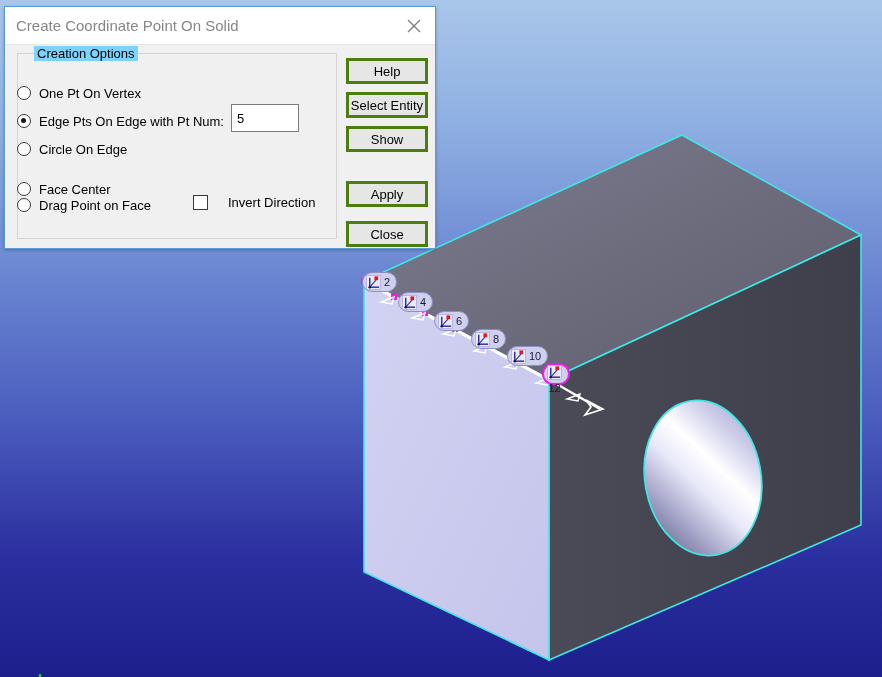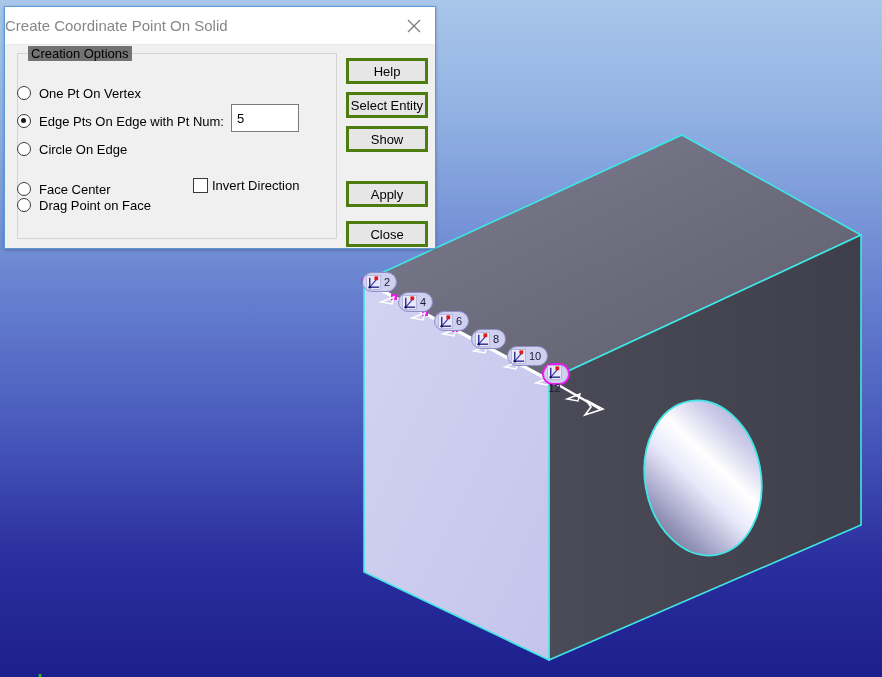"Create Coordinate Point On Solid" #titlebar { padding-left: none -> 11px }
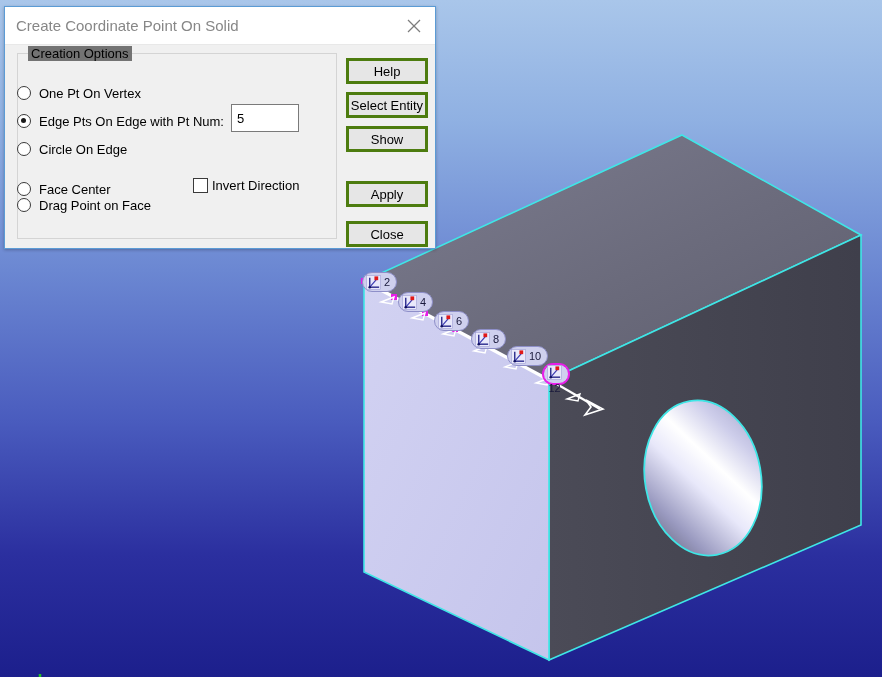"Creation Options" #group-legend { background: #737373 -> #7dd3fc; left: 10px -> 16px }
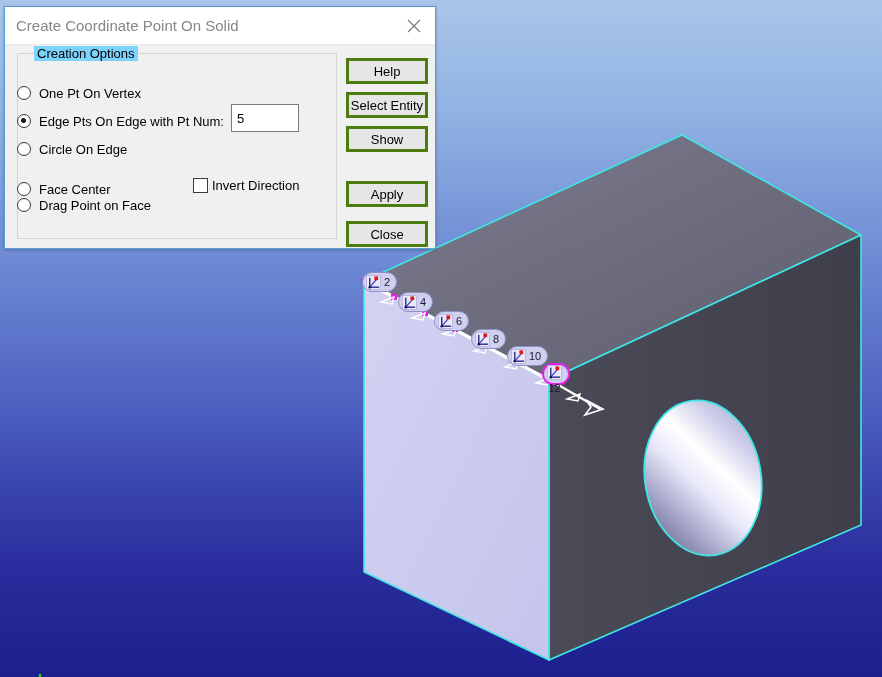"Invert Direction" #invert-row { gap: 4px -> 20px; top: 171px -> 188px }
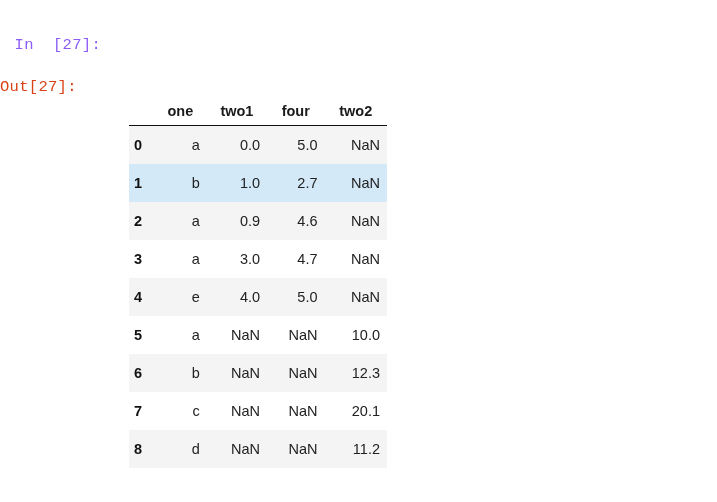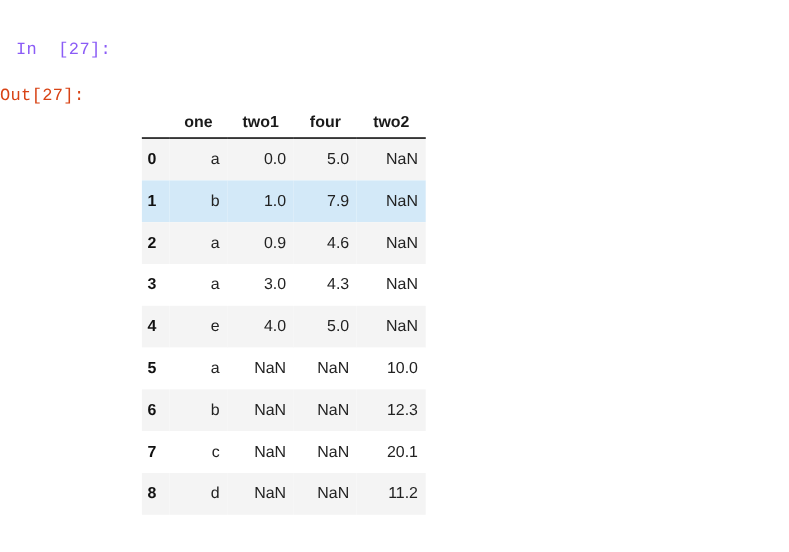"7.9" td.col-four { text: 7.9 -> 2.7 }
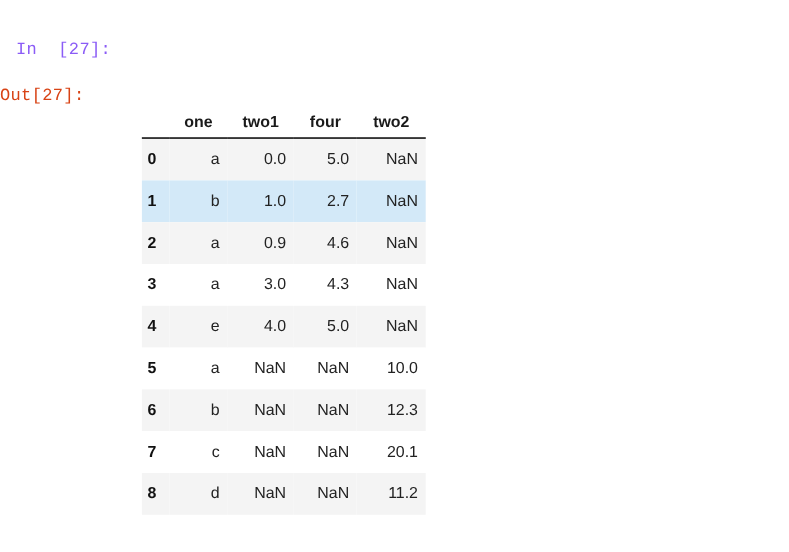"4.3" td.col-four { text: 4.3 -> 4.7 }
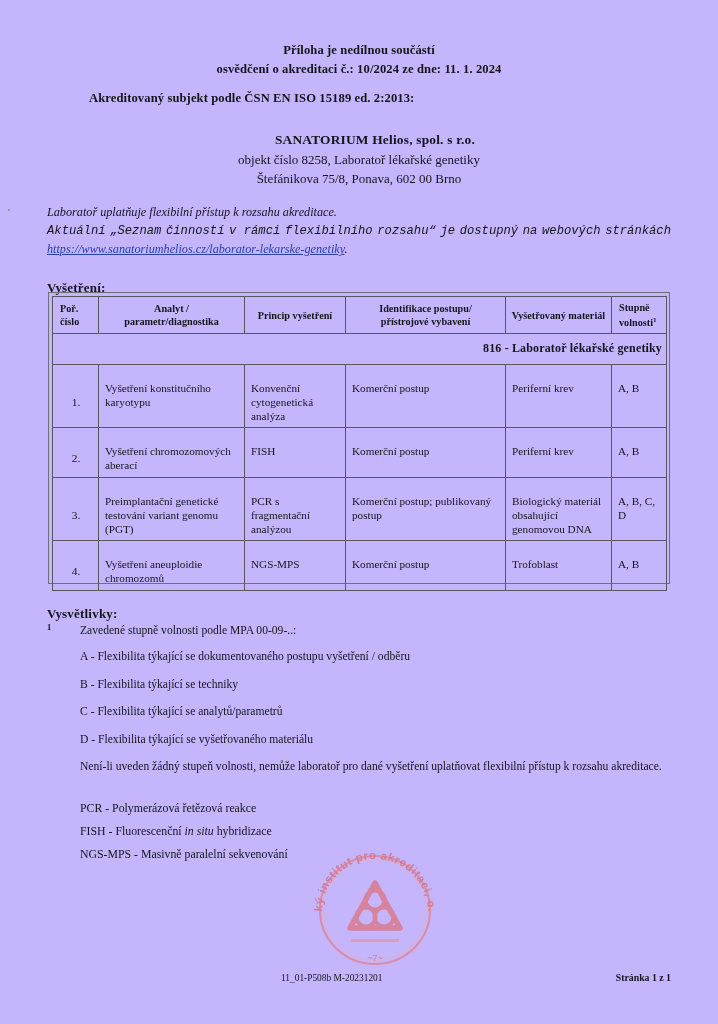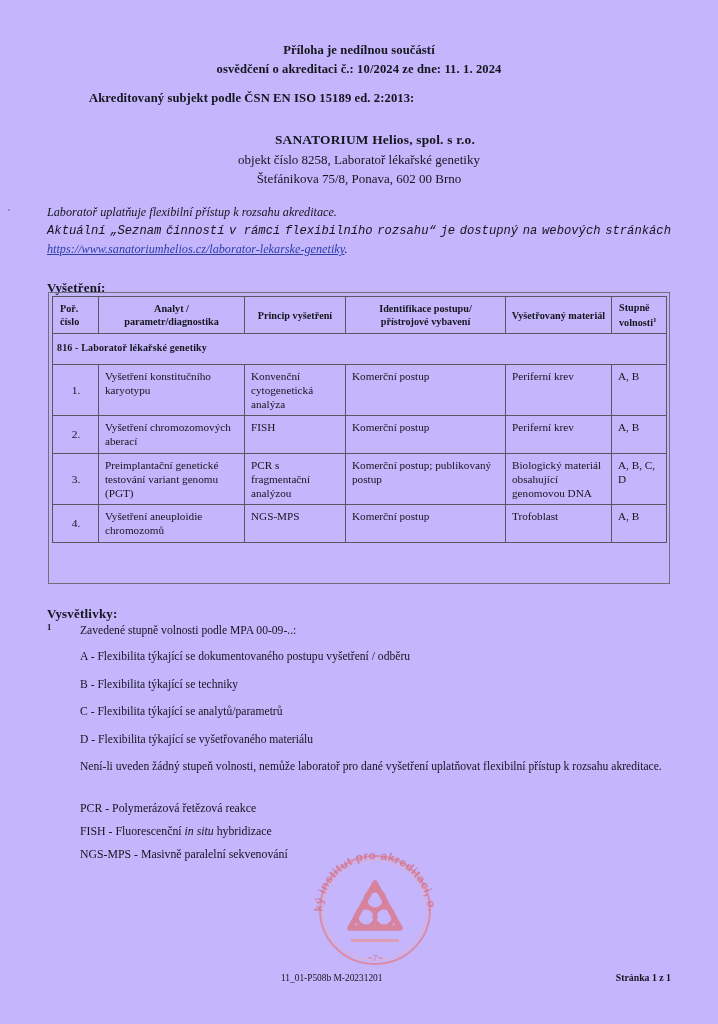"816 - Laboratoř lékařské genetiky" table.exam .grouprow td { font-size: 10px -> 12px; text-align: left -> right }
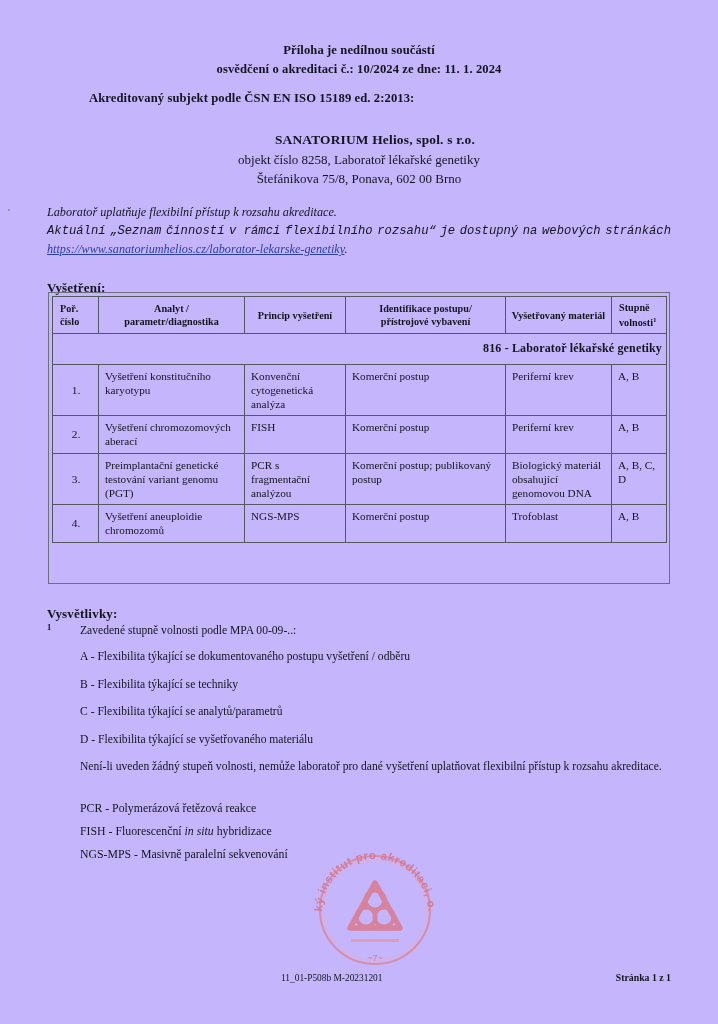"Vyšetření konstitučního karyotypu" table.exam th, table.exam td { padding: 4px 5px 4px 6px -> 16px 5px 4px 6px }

##########

* [Task directions]: The task requires the full listing to be given again verbatim, without its pictures.

* [Exercise solution]:
"Create Coordinate Point On Solid" #titlebar { padding-left: none -> 11px }
"Creation Options" #group-legend { background: #737373 -> #7dd3fc; left: 10px -> 16px }
"Invert Direction" #invert-row { gap: 4px -> 20px; top: 171px -> 188px }
"7.9" td.col-four { text: 7.9 -> 2.7 }
"4.3" td.col-four { text: 4.3 -> 4.7 }
"816 - Laboratoř lékařské genetiky" table.exam .grouprow td { font-size: 10px -> 12px; text-align: left -> right }
"Vyšetření konstitučního karyotypu" table.exam th, table.exam td { padding: 4px 5px 4px 6px -> 16px 5px 4px 6px }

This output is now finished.